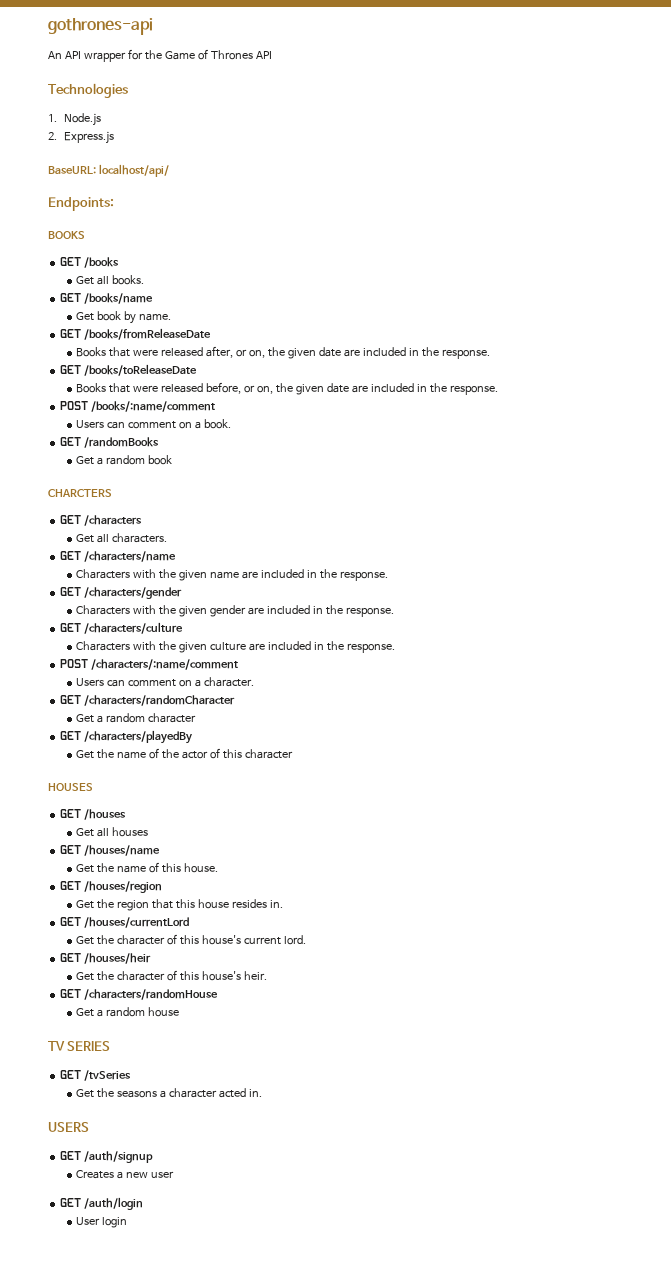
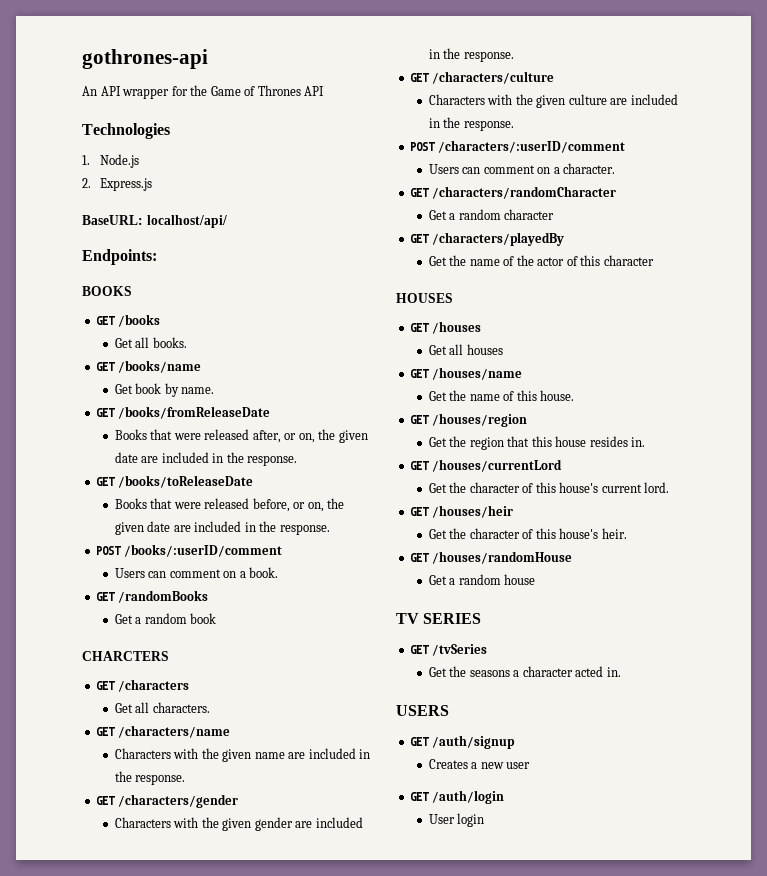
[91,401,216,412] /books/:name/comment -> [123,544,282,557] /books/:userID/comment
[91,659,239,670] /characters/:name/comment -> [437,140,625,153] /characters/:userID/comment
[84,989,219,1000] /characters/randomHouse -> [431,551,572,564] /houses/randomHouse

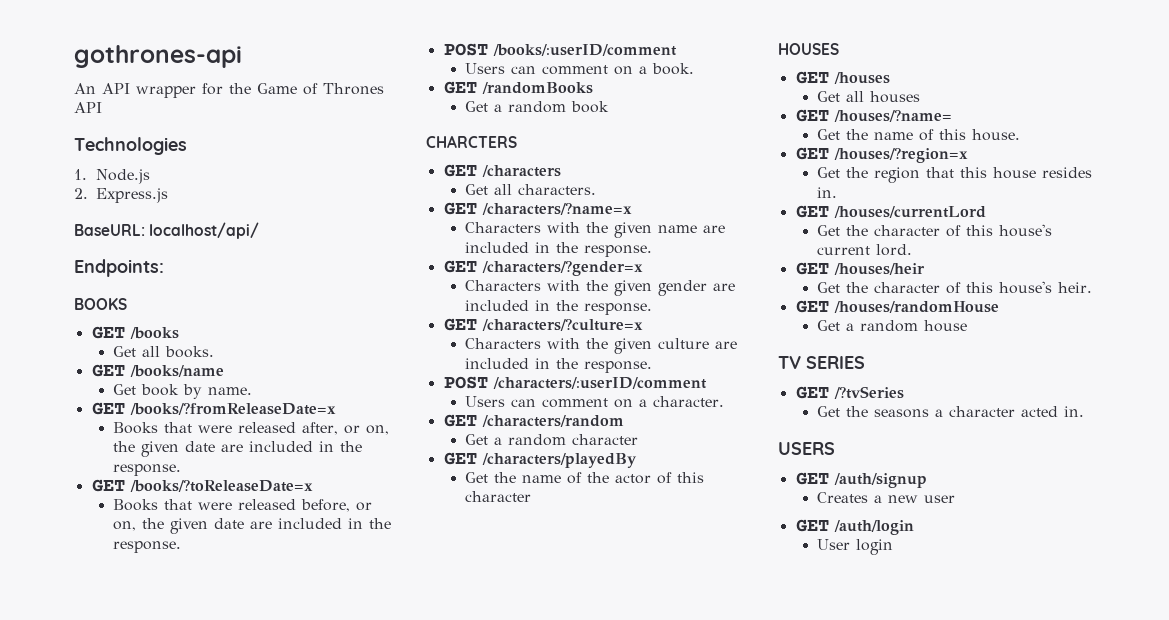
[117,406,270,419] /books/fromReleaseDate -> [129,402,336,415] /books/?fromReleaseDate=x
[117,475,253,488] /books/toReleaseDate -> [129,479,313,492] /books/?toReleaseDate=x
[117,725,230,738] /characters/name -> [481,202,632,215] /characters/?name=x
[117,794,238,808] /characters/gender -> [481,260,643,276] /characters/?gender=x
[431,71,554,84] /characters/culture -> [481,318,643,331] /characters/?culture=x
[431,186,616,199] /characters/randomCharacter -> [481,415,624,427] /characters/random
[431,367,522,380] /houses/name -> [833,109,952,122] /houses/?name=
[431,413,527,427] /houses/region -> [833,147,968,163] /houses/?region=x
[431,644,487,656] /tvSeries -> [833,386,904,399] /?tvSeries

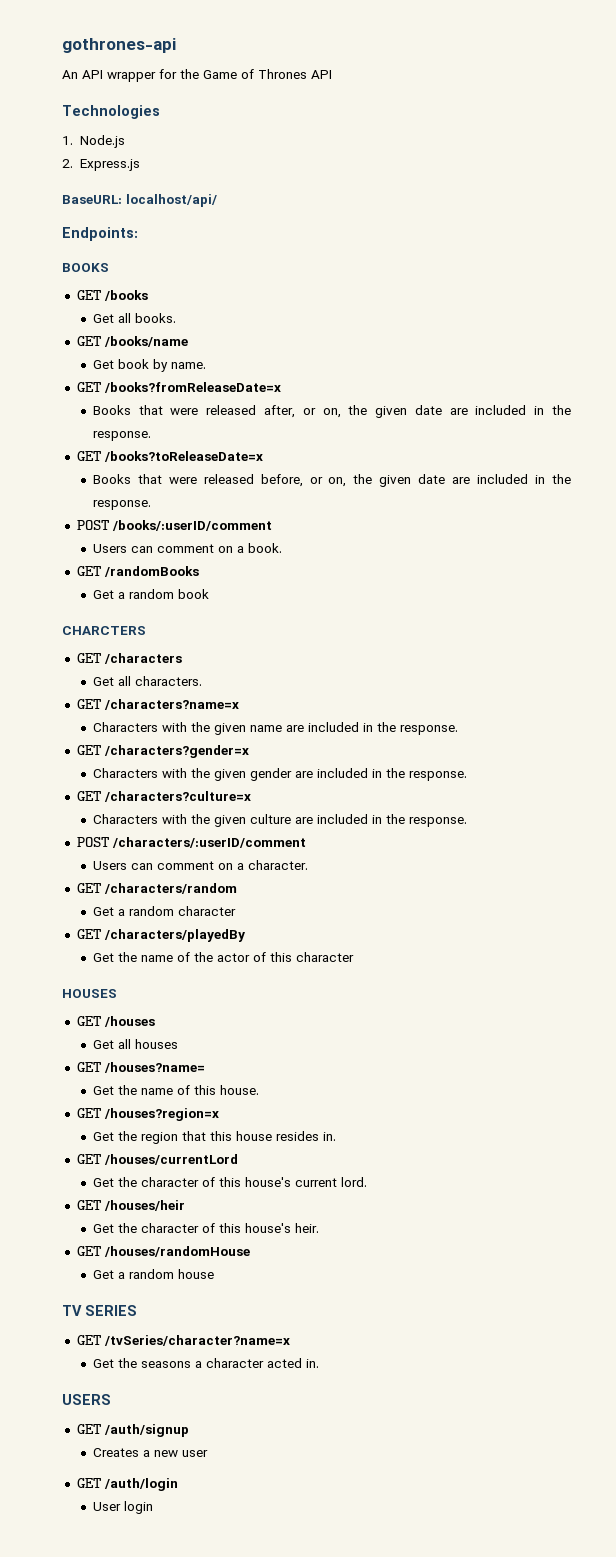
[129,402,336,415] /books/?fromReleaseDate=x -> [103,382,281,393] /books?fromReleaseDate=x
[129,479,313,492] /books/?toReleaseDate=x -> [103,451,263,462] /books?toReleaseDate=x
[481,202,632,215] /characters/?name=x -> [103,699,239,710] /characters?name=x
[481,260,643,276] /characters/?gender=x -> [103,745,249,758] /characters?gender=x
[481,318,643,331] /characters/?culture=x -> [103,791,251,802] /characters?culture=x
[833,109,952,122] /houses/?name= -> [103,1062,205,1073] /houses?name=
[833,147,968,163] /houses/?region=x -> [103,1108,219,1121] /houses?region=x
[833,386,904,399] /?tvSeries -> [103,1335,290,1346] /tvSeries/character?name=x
----------
GOAL OF THE EXERCISE — In the material above, find each line that contains the word "userID", and select it.

YOUR RESPONSE —
[91,401,216,412] /books/:name/comment -> [123,544,282,557] /books/:userID/comment
[91,659,239,670] /characters/:name/comment -> [437,140,625,153] /characters/:userID/comment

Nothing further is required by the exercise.